▶ [PROBLEM REQUIREMENTS]
For the data that follows, print the line with "договору о предоставлении", the line with "font-style: italic ->", and all lines between them, exactly as they stand. Omit pictures and add nothing.
------ MATERIAL FOR THE TASK
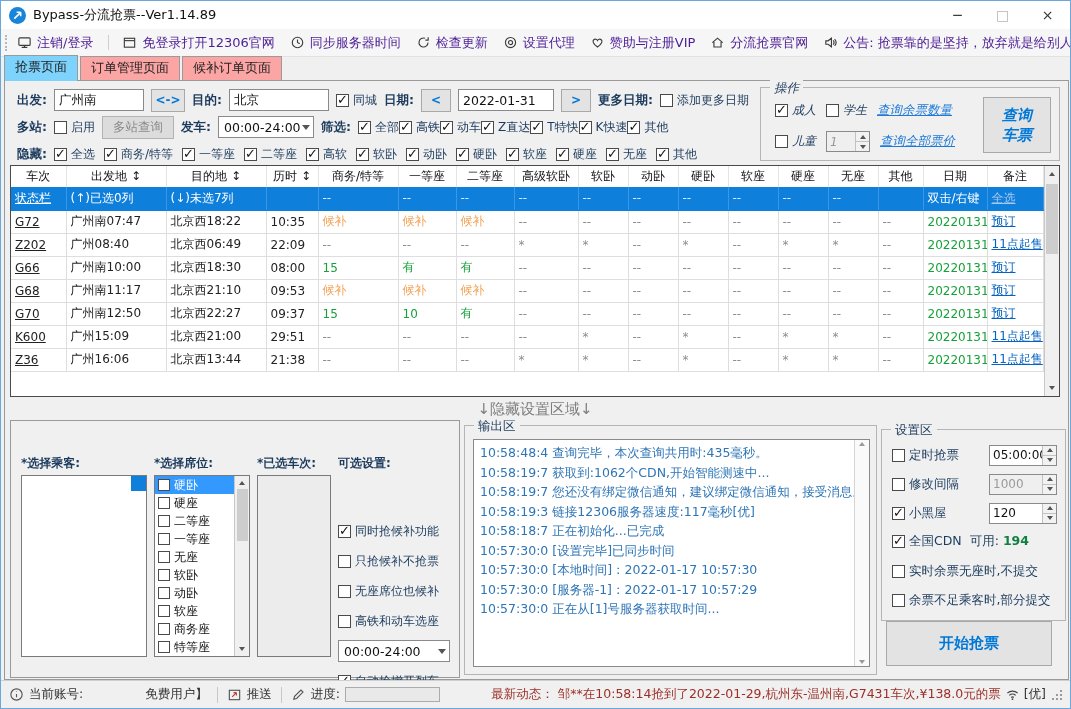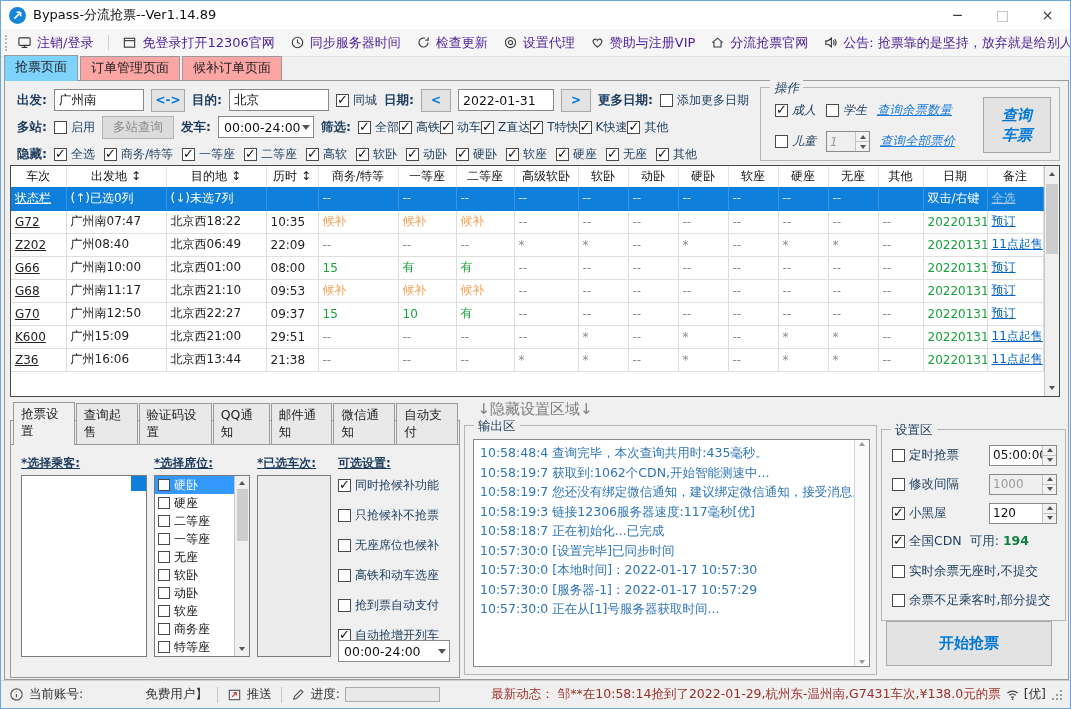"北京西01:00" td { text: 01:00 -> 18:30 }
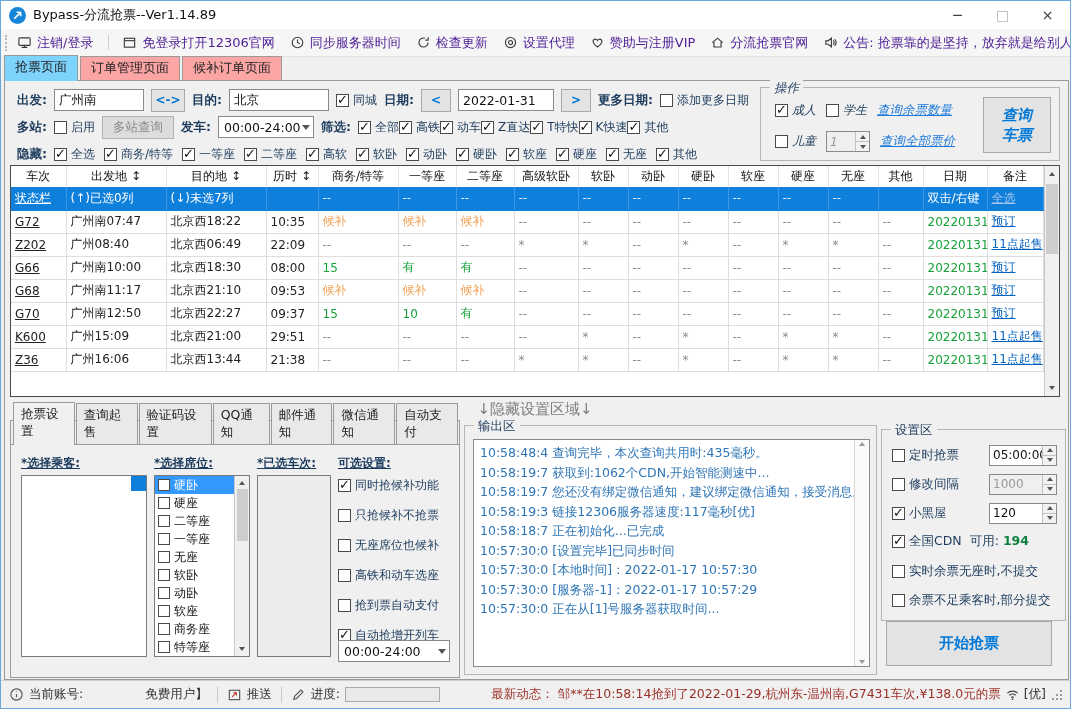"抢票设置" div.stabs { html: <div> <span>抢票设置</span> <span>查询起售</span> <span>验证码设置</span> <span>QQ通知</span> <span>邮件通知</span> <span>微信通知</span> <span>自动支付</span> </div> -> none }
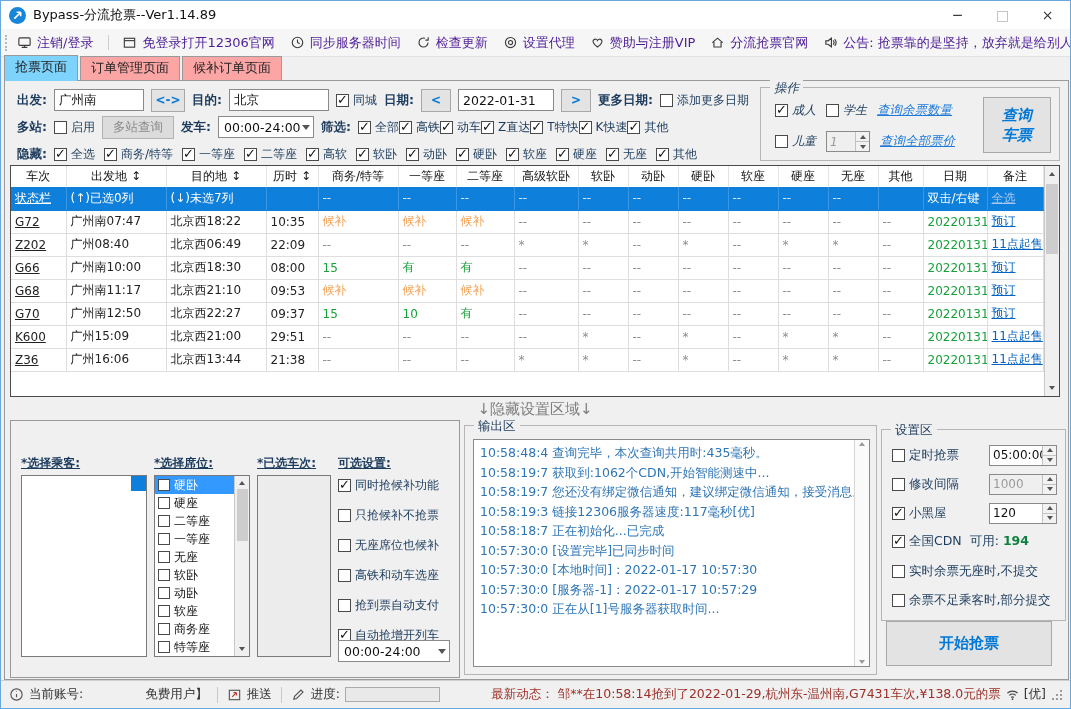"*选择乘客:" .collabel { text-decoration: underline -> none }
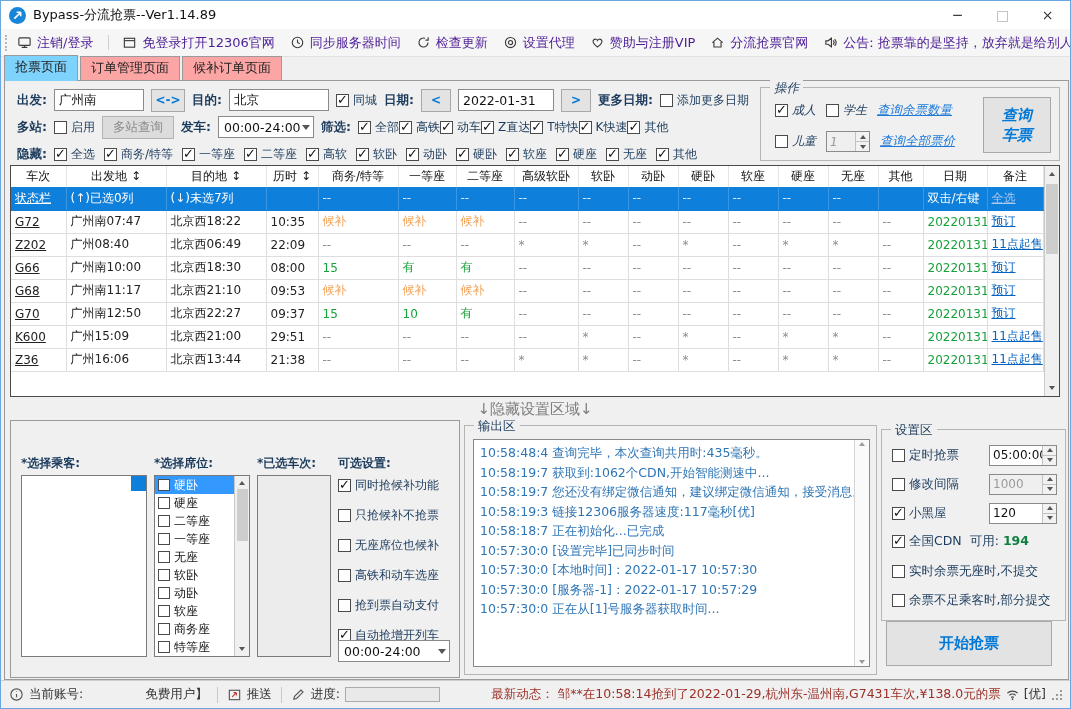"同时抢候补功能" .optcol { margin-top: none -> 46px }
------------
------ MATERIAL FOR THE TASK
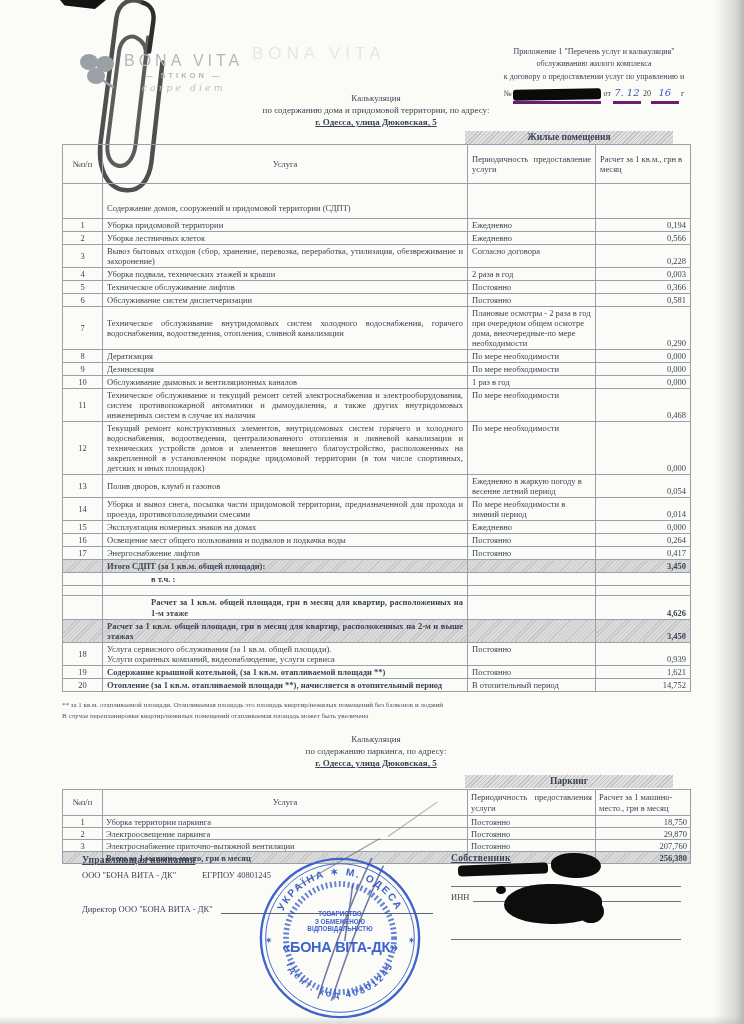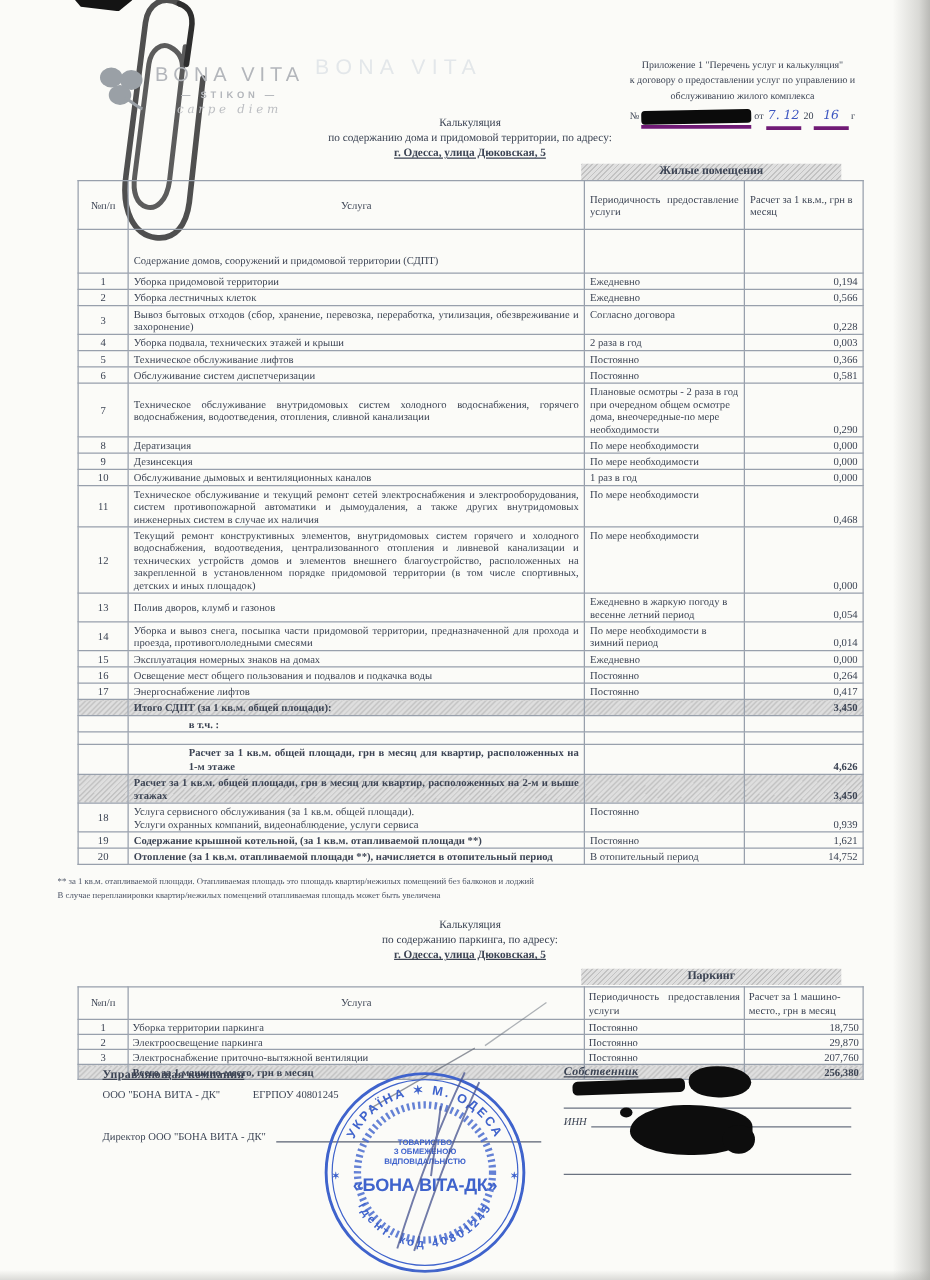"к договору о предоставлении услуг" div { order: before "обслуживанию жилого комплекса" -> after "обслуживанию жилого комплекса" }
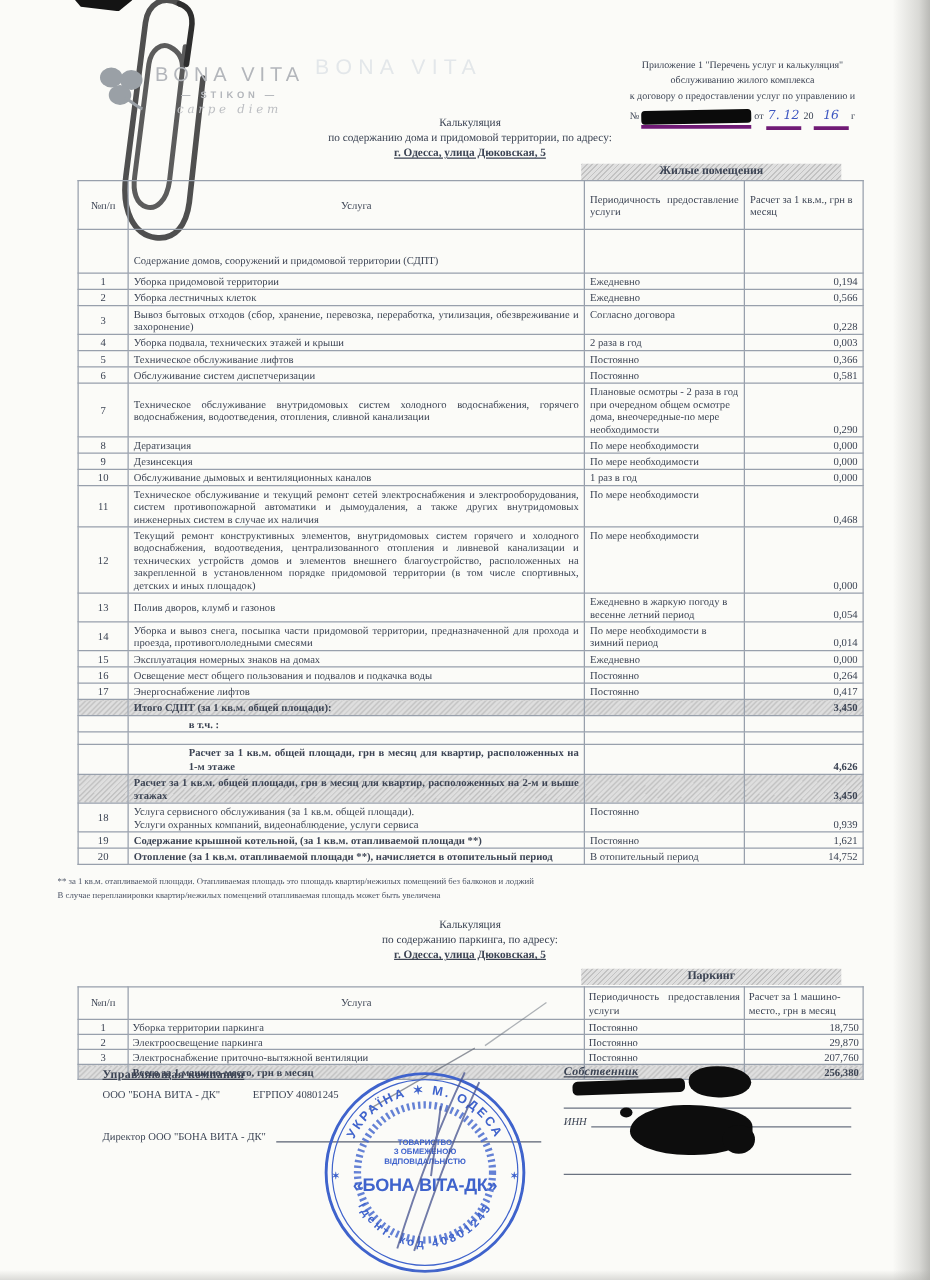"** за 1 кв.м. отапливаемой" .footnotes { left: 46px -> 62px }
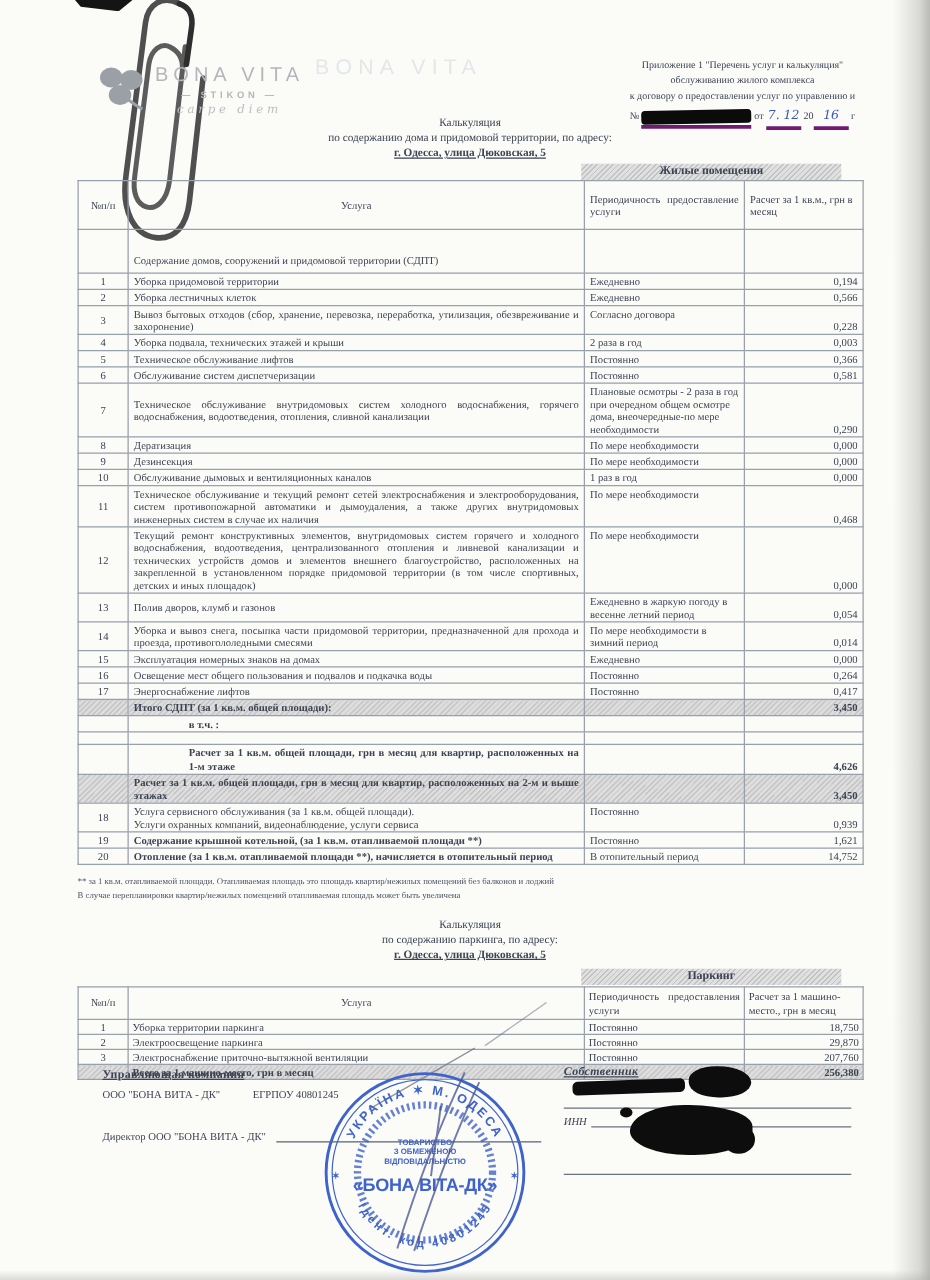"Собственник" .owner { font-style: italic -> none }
------------
▶ [RESULT FOR THIS TASK]
"к договору о предоставлении услуг" div { order: before "обслуживанию жилого комплекса" -> after "обслуживанию жилого комплекса" }
"** за 1 кв.м. отапливаемой" .footnotes { left: 46px -> 62px }
"Собственник" .owner { font-style: italic -> none }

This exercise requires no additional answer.